Chi ha vissuto e creato gli anni della lotta per i diritti civili, per la vittoria sul divorzio, per avviare ed imporre quella - pur parziale - contro l'aborto clandestino di massa e di classe, per ottenere la sola convocazione dei primi nostri referendum (dal 1970 - anno dopo anno - fino al 1976, al 1978), sa quanto più avanti, immensamente più forti, oggettivamente, ci troviamo ad essere oggi sul fronte della lotta per la conquista di un apolitica di vita, di pace, di giustizia e di libertà su un fronte che è ormai - politicamente - non solamente nazionale ma almeno europeo contro l'olocausto.

Noi ci troviamo, allora, ad essere pochissimi amici e compagni, per lustri, anni, stagioni intere. Alcuni comprensibilmente scoraggiati, sul filo degli anni compirono altre scelte. Ma allora il regime non aveva la necessità di colpirci ogni momento, di liberarsi di noi: tutt'al più tentava di soffocarci sul nascere, di difendersi dal fastidio del nostro apparentemente velleitario agitarci. A migliaia, i radicali del primo partito, quello degli anni cinquanta, i compagni dell'Unione Goliardica Italiana e dell'UNURI (l'unico Movimento democratico studentesco degno di questo nome che da sempre il nostro paese abbia conosciuto) stabilirono che le nostre monomanie, il nostro irrealismo, fossero sterili e patetici, destinati all'insignificanza ed alla sconfitta. Restammo, fra il 1962 ed il 1966, meno di un centinaio di militanti, meno di una trentina effettivi, impegnati a pieno tempo libero.

Fra il 1966 ed il 1970 "crescemmo" fino ad essere quasi trecento iscritti, molti dei quali compagni della LID che ci raggiungevano per gratitudine e amicizia. Coloro che oggi ci scagliano contro il nostro passato, laudatori di un tempo trascorso che non hanno conosciuto e non conoscono usano contro molti di noi, "radicali storici" (non meno che contro gli straordinari iscritti "nuovi", "radiofonici", che hanno costituito il partito di quest'anno) esattamente, letteralmente, argomenti che venivano usati da tutti gli italiani, vicini o lontani, con qualche eccezione, per poter poi esser altro che radicali. Ho il dovere di dirglielo.

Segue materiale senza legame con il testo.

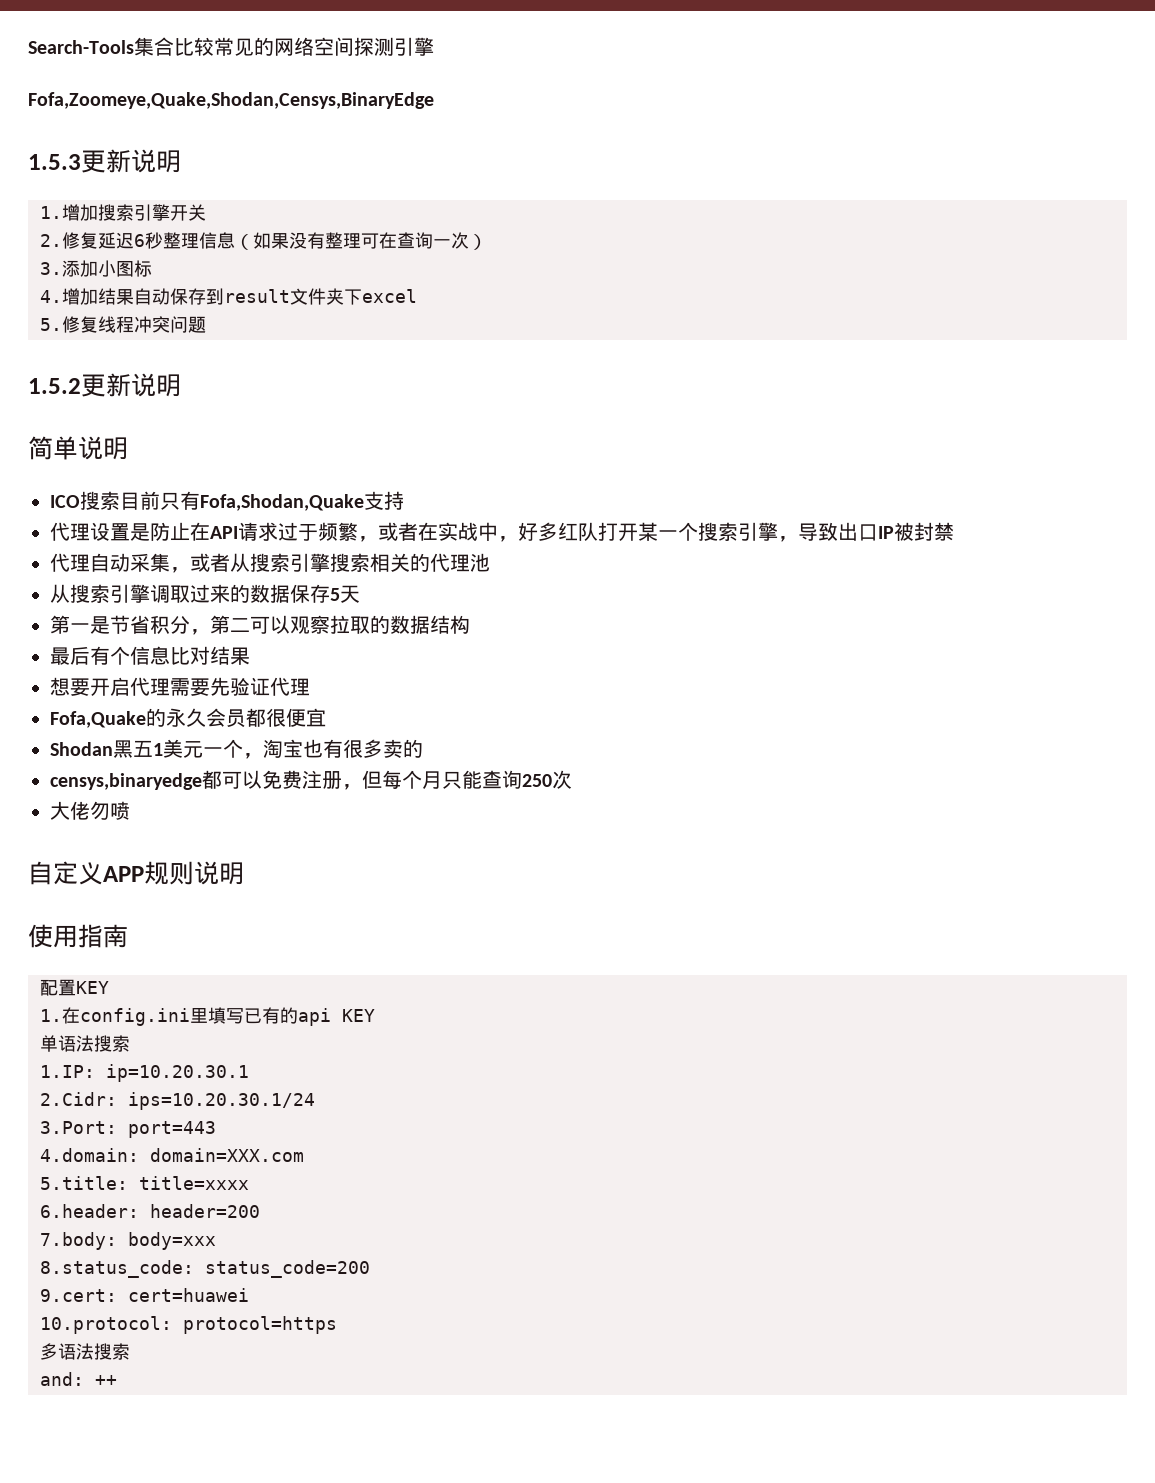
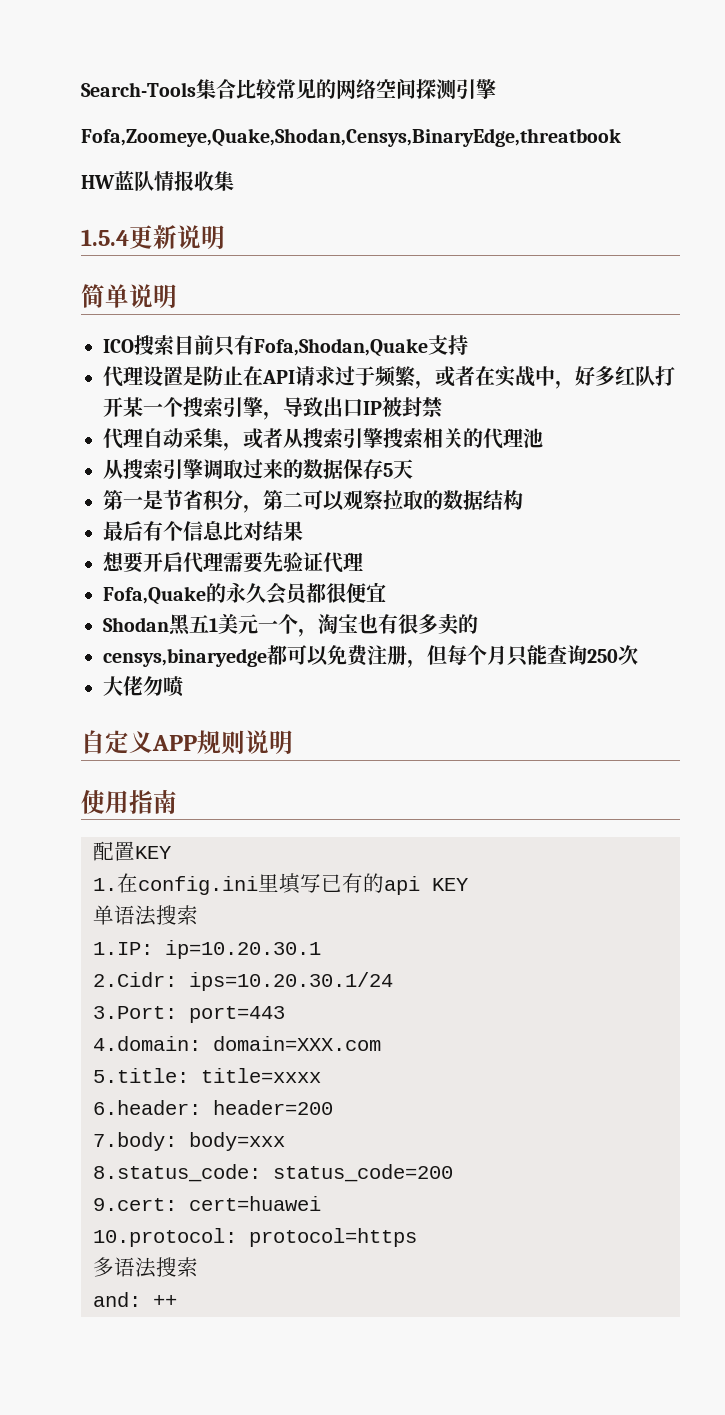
- Fofa,Zoomeye,Quake,Shodan,Censys,BinaryEdge
- 1.5.3更新说明
- 1.增加搜索引擎开关
- 2.修复延迟6秒整理信息（如果没有整理可在查询一次）
- 3.添加小图标
- 4.增加结果自动保存到result文件夹下excel
- 5.修复线程冲突问题
- 1.5.2更新说明
+ Fofa,Zoomeye,Quake,Shodan,Censys,BinaryEdge,threatbook
+ HW蓝队情报收集
+ 1.5.4更新说明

Queste voci, per noi, non possono che giungerci come appartenenti al passato; non al nostro presente di allora che è anche il nostro presente di oggi. Questo vale, ne sono sicuro, per chiunque riesce a serbare intatte le ragioni vere, puntuali, della loro adesione al Partito. Guardavo, sere fa, in una triste e povera riunione romana, giovani compagni che sembravano ridotti ad attorcigliarsi a un partito solo loro come un serpente attorno alla sua preda, dimentichi dell'allegria e della felicità conviviale, della forza della loro adesione "radiofonica", pur così vicina. E provavo, per loro, il dolore di un già vissuto mille volte, e più che mai negli anni infausti del 68, non a caso eretti oggi a mito di questa società, che ben presto ne fece l'alleato più cieco e disperato.

Io temo che a Bologna, specie per i due giorni di decisioni conlcusive del Congresso, domenica 31 ottobre lunedì 1 novembre, i compagni del Partito non valutino l'immensa portata della posta in gioco e non sappiamo essere davvero compagni, amici, nei soli giorni in cui questo esige sicuramente convivialità e presenza personale, l'uno accanto all'altro, per decidere né più né meno se si debba o si possa tornare ad essere assieme o lasciarsi, ed è questo, almeno per ciascuno, quel che il congresso deciderà.

Se così non fosse, se saremo tutti con le idee e le speranze comuni e di ciascuno, presenti (presenti e - lo preciso volentieri - votanti al momento delle delibere e delle elezioni degli organi statutari) la speranza di battere la sventura di una politica impazzita, corrotta e violenta di morte e di ingiustizia, di concepire e creare anche per il 1983 un Partito Radicale all'altezza delle sue tradizioni e delle necessità di un presente per tanti versi tremendo, ebbene questa speranza potrà esser salva, e molto, il meglio, di ciascuno di noi con essa. A Bologna, compagni! A Bologna, per un lungo, felice arrivederci.